(SUPPLIED RECORDS Opens)

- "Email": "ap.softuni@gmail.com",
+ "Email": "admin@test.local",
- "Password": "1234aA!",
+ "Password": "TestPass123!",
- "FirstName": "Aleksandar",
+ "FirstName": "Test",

(SUPPLIED RECORDS Closes)
(SUPPLIED RECORDS Opens)

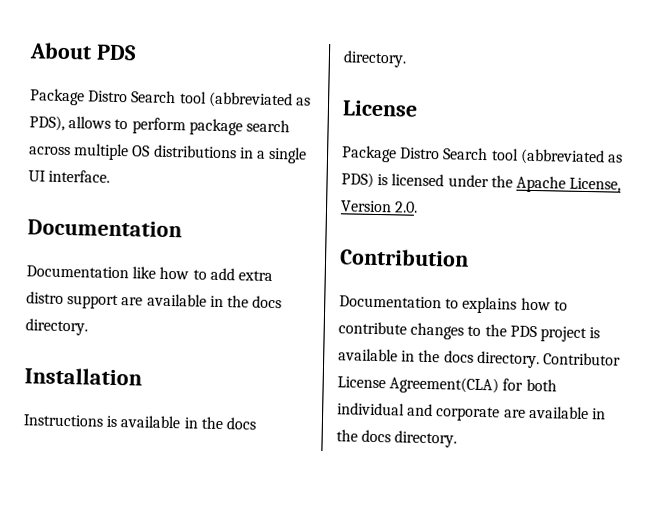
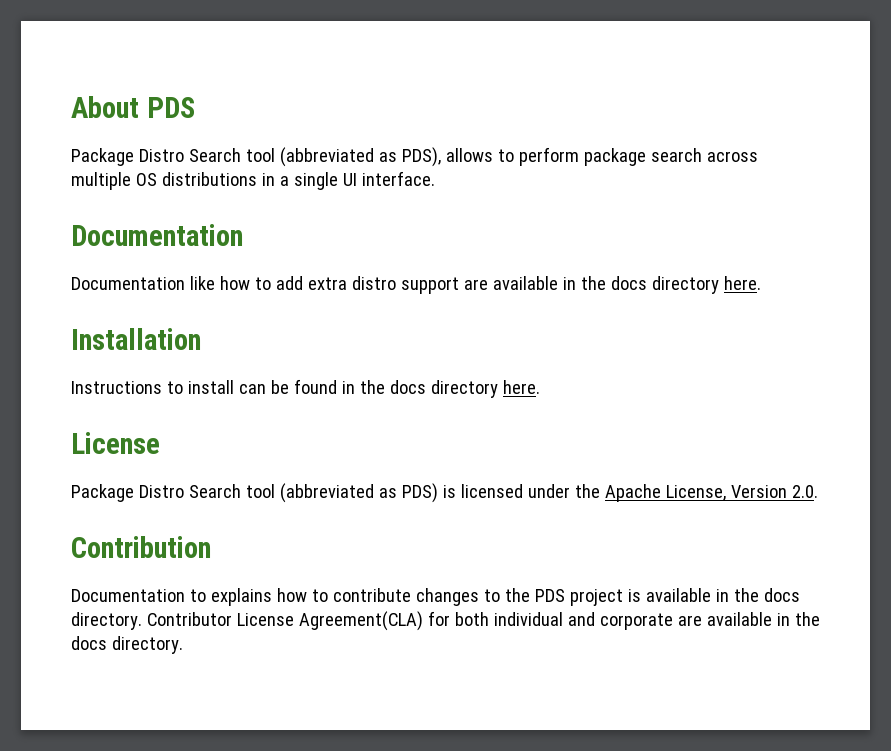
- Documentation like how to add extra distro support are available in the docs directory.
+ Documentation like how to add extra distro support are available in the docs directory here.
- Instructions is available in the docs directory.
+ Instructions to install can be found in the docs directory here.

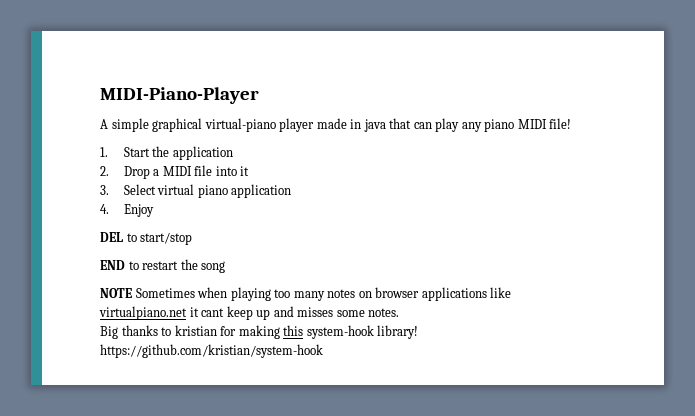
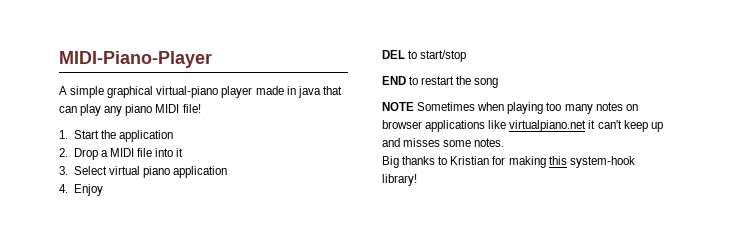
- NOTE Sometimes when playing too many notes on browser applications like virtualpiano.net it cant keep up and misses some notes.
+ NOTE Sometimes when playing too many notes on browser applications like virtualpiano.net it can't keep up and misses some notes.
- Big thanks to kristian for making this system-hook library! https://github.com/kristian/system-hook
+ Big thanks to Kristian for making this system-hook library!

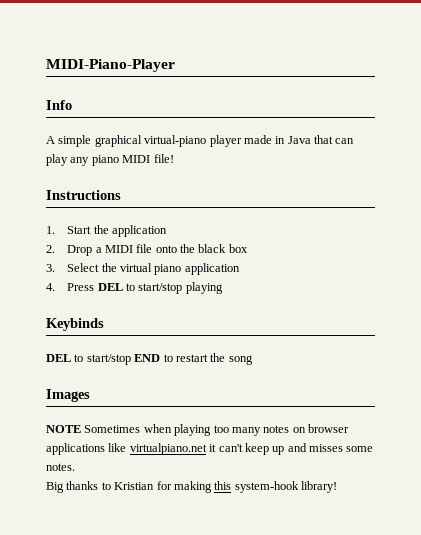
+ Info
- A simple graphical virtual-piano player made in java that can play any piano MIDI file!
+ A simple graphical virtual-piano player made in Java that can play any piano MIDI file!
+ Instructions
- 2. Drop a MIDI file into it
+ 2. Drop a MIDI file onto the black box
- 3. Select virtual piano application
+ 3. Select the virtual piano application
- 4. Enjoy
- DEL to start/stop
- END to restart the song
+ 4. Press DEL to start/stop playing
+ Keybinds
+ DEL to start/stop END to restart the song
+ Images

(SUPPLIED RECORDS Closes)
(SUPPLIED RECORDS Opens)

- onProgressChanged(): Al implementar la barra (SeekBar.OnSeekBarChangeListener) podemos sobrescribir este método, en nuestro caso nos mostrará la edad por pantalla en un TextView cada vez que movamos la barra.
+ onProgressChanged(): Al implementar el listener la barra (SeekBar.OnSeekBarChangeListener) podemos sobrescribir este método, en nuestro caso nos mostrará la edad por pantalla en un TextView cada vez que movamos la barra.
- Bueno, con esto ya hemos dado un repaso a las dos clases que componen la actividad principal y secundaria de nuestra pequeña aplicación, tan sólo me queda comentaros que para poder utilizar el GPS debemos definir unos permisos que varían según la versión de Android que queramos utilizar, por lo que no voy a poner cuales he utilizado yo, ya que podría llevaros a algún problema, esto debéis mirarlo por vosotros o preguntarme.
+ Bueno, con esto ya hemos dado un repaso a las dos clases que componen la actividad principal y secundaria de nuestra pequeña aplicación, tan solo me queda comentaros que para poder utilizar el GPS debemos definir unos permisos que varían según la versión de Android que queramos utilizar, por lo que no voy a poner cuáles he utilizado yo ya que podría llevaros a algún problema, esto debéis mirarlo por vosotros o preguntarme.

(SUPPLIED RECORDS Closes)

▶ [THE TASK]
What lines in the material above hold the string "MIDI"? List them.

▶ [ANSWER TO THIS EXERCISE]
- A simple graphical virtual-piano player made in java that can play any piano MIDI file!
+ A simple graphical virtual-piano player made in Java that can play any piano MIDI file!
- 2. Drop a MIDI file into it
+ 2. Drop a MIDI file onto the black box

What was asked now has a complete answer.